→ **MATERIAL FOR THE TASK**:
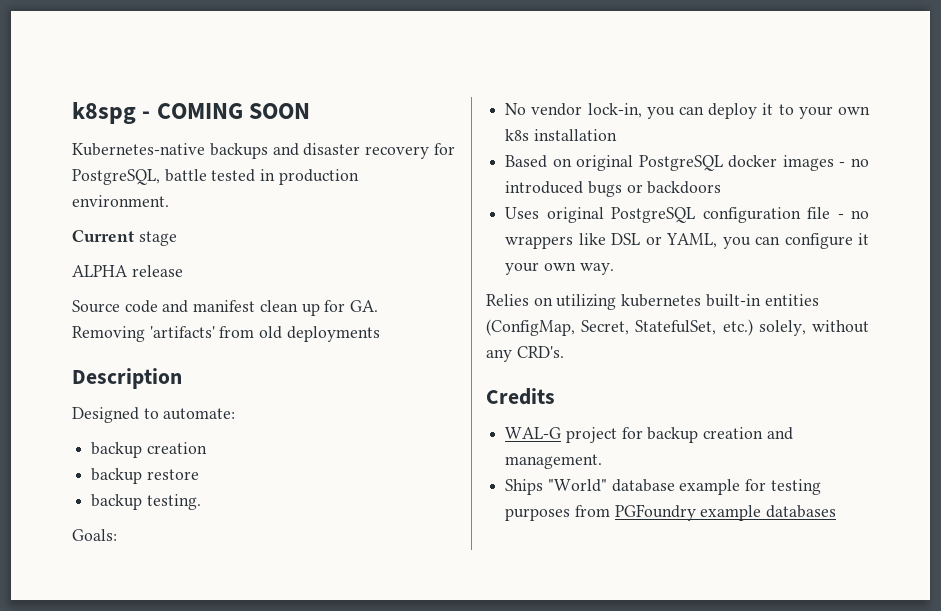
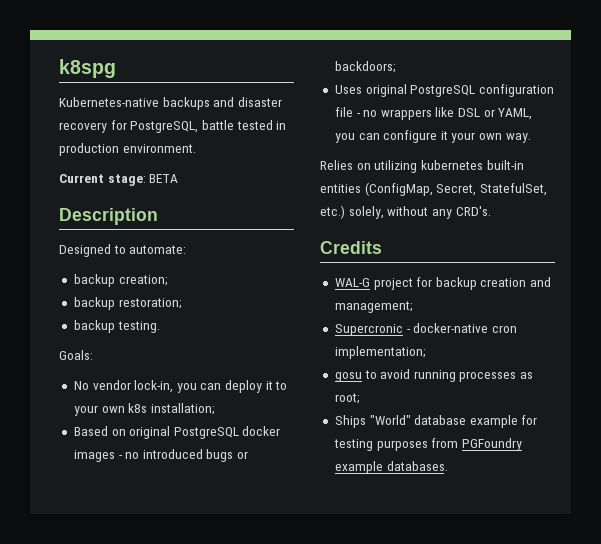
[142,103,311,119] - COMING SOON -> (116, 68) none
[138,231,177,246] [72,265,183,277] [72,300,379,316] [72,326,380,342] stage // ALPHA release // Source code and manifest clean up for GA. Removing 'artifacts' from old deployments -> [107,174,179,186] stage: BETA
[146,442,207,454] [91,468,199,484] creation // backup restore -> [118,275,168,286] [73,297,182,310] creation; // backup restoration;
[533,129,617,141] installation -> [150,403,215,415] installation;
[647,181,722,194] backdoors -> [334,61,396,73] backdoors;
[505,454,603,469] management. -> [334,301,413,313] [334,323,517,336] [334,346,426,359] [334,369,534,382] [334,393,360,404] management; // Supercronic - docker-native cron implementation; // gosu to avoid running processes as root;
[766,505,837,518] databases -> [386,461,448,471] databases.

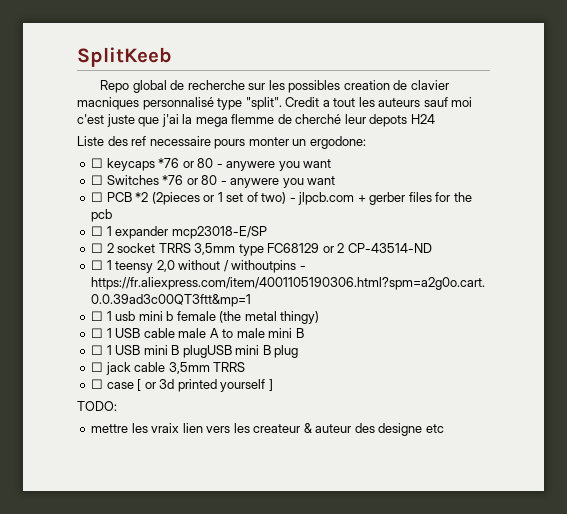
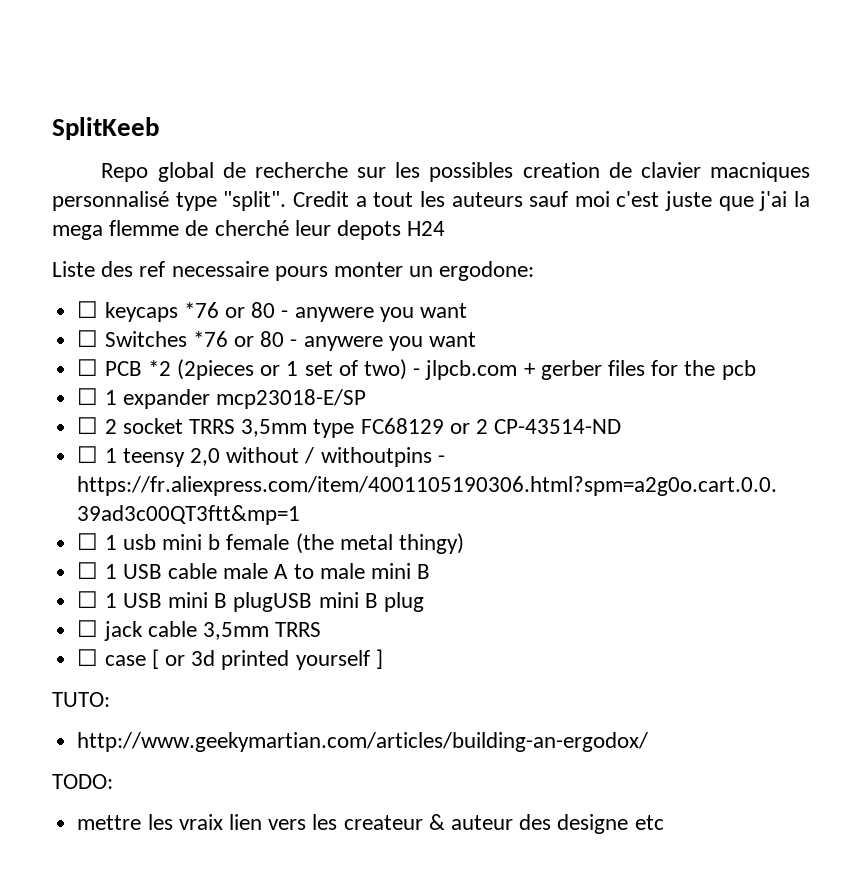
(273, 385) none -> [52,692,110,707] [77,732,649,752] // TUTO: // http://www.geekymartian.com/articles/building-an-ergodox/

==

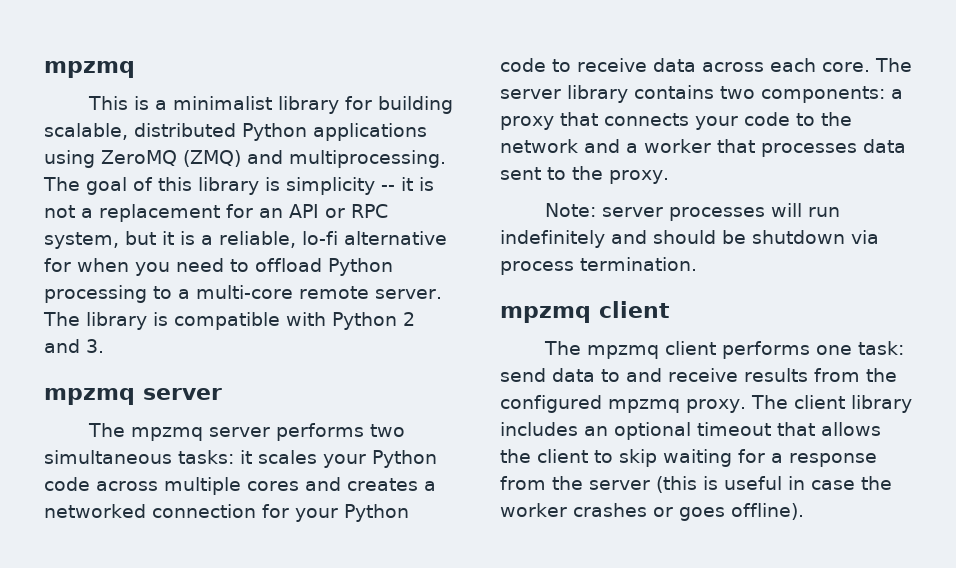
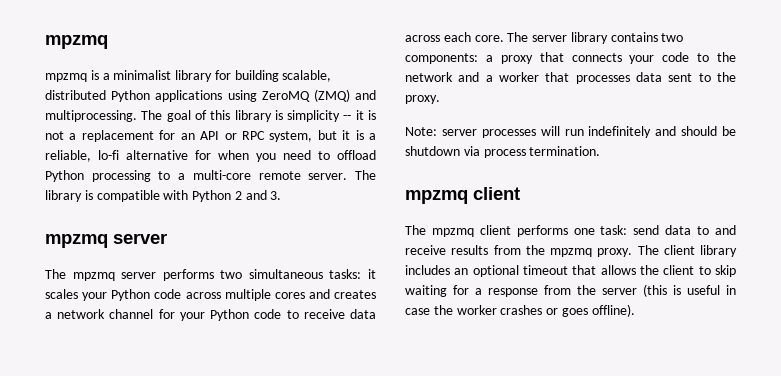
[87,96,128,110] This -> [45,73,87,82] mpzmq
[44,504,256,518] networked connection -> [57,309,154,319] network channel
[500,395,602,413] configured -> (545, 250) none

→ **WHAT YOU SHOULD DO**: Repeat, character for character, the lines of the material above from the line with "[44,504,256,518] networked connection" through the line with "[500,395,602,413] configured ->".

→ **RESPONSE AREA**:
[44,504,256,518] networked connection -> [57,309,154,319] network channel
[500,395,602,413] configured -> (545, 250) none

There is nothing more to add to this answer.